Gucci, die Mutter aller „geschärften Markenpositionierungen”
„Geschärfte Markenpositionierung” ist eine Worthülse, die mir vermutlich nur unter Einfluss von Kokain einfallen würde. Schärfen kann man ein Messer, den Blick, ein Foto, ein Profil, einen Sprengsatz, möglicherweise sogar den Verstand. Eine Markenpositionierung aber kann man nicht schärfen, man kann sie bestenfalls anstreben, festlegen, präzisieren, verändern oder dergleichen mehr.
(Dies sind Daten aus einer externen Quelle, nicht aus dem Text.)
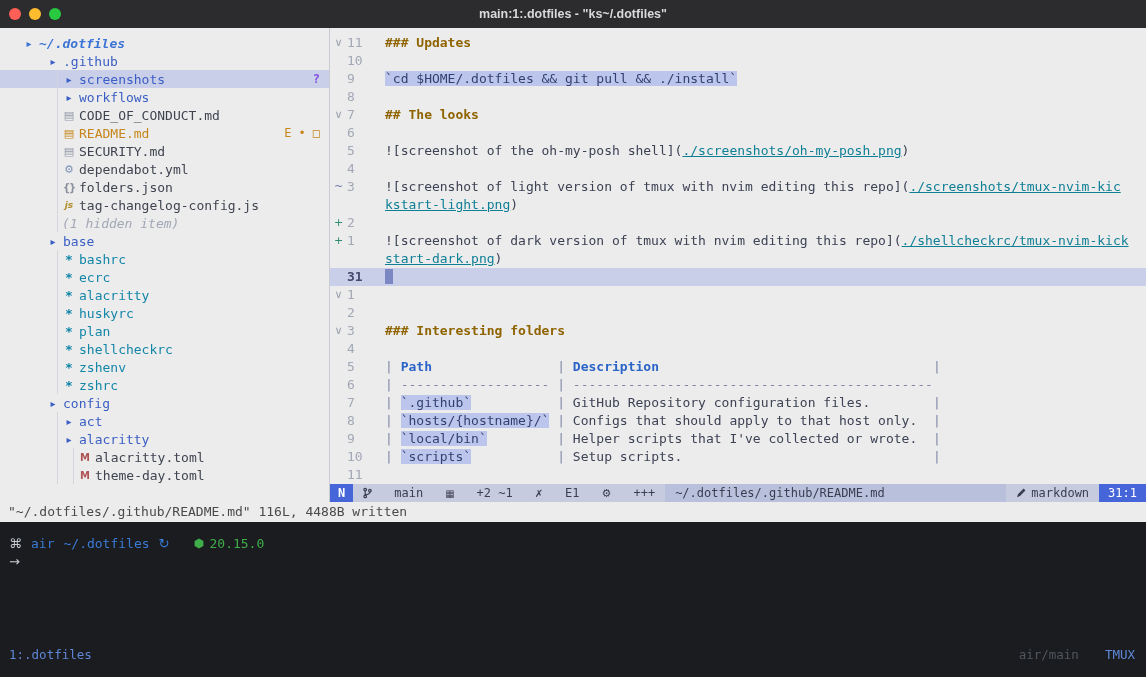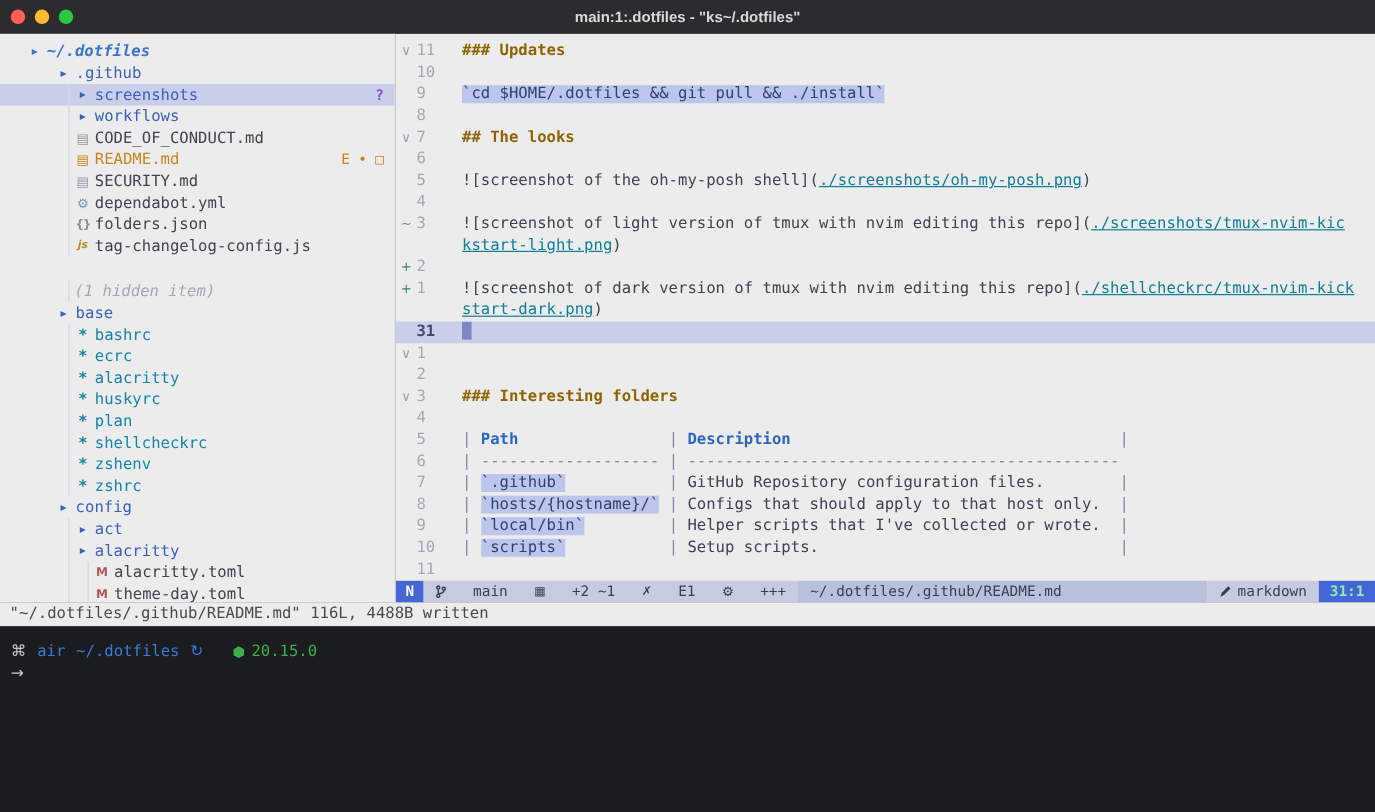--- a/index.html
+++ b/index.html
@@ -63,21 +63,21 @@
   .cursor{display:inline-block;width:8px;height:15px;background:#7b88c4;vertical-align:-3px}
 
   
   .statusline{height:18px;flex:none;display:flex;align-items:stretch;font-size:12px;color:var(--sl_fg);white-space:pre}
   .sl-mode{background:var(--accent);color:#fff;font-weight:bold;padding:0 8px;display:flex;align-items:center}
   .sl-git{background:var(--sl_bg1);display:flex;align-items:center;gap:22px;padding:0 10px}
   .sl-ic{display:flex;align-items:center;font-family:"DejaVu Sans",sans-serif;font-size:11px}
   .sl-grid,.sl-x{font-size:10px}
   .sl-path{flex:1;min-width:0;background:var(--sl_bg2);display:flex;align-items:center;padding-left:10px}
   .sl-ft{background:var(--sl_bg1);display:flex;align-items:center;gap:5px;padding:0 10px}
-  .sl-pos{background:var(--accent);color:#86efac;font-weight:bold;display:flex;align-items:center;padding:0 9px}
+  .sl-pos{background:var(--accent);color:#ffffff;font-weight:normal;display:flex;align-items:center;padding:0 9px}
 
   
   .cmdline{height:20px;flex:none;background:var(--editor_bg);color:var(--cmd_fg);font-size:13px;line-height:20px;padding-left:8px;white-space:pre}
   .term{flex:1;position:relative;background:var(--terminal_bg);font-size:13px}
   .prompt{display:flex;align-items:center;gap:9px;padding:14px 0 0 9px}
   .os{color:#c6cad2;font-family:"DejaVu Sans",sans-serif}
   .pblue{color:var(--prompt_blue)}
   .sync{font-family:"DejaVu Sans",sans-serif}
   .pnode{display:flex;align-items:center;gap:5px;color:var(--node_green);margin-left:16px}
   .arrowline{padding:3px 0 0 9px;color:#c9ccd3;font-family:"DejaVu Sans",sans-serif}
@@ -145,21 +145,21 @@
             <span class="tlabel">dependabot.yml</span>
           </div>
           <div class="trow st-file g2" style="padding-left: 62px;">
             <span class="ticon i-braces">{}</span>
             <span class="tlabel">folders.json</span>
           </div>
           <div class="trow st-file g2" style="padding-left: 62px;">
             <span class="ticon i-js">js</span>
             <span class="tlabel">tag-changelog-config.js</span>
           </div>
-          <div class="trow st-hidden g2" style="padding-left: 62px; margin-top: 20px;">
+          <div class="trow st-hidden g2" style="padding-left: 62px;">
             <span class="tlabel">(1 hidden item)</span>
           </div>
           <div class="trow st-folder" style="padding-left: 46px;">
             <span class="ticon i-arrow">▸</span>
             <span class="tlabel">base</span>
           </div>
           <div class="trow st-shell g2" style="padding-left: 62px;">
             <span class="ticon i-star">*</span>
             <span class="tlabel">bashrc</span>
           </div>
@@ -385,15 +385,22 @@
         <span class="sl-ic">
             <svg width="10" height="11" viewBox="0 0 10 11">
               <polygon fill="currentColor" points="5,0.6 9.4,3 9.4,8 5,10.4 0.6,8 0.6,3"></polygon>
             </svg>
           </span>
         <span>20.15.0</span>
       </span>
     </div>
     <div class="arrowline">→</div>
 
+    <div class="tmuxbar">
+      <span class="tmux-window">1:.dotfiles</span>
+      <span class="tmux-right">
+        <span class="tmux-session">air/main</span>
+        <span class="tmux-label">TMUX</span>
+      </span>
+    </div>
   </div>
 
 </div>
 
 </body></html>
Wenn der Begriff „geschärfte Markenpositionierung” irgendwann mal irgendeinen Sinn gehabt haben sollte, dann beim Rasieren der Schamhaare des Gucci-Models Carmen Kass, welches Mario Testino im Auftrag von Gucci-Guru Tom Ford für eine Anzeige fotografierte. Ich wage die Behauptung, dass die Daimler-Oberen um Dr. Olaf Göttgens dieses Anzeigenmotiv im Hinterkopf hatten, als sie sich zum Ziel setzten, ihrer Marke Mercedes-Benz durch eine „geschärfte Markenpositionierung” neues Leben einzuhauchen. Irgendwie. Irgendwo. Irgendwann.




erbitte untertänigst eine höhere bildauflösung incl. click-button.
meine dioptrien packen sonst das key visual nicht.
Kommentiert von: Einzelkämpfer | 13. Dezember 07 um 12:58 Uhr
"DIe Marke schärfen!" - sag ich doch auch die ganze Zeit, aber er hört nicht auf uns.
Mehr dazu unter: http://ralfschwartz.typepad.com/mc1aid/2007/04/erste_hilfe_012.html
Gruß
ralf schwartz
mediaclinique.de // un.conventional.wisdom
klinik für mediale prävention
Kommentiert von: ralf schwartz | 14. Dezember 07 um 13:04 Uhr
Schon den aktuellen TV-Spot zur C-Klasse gesehen? wuwahaahahaha, gebt mir diese Drogen. Eine Schande.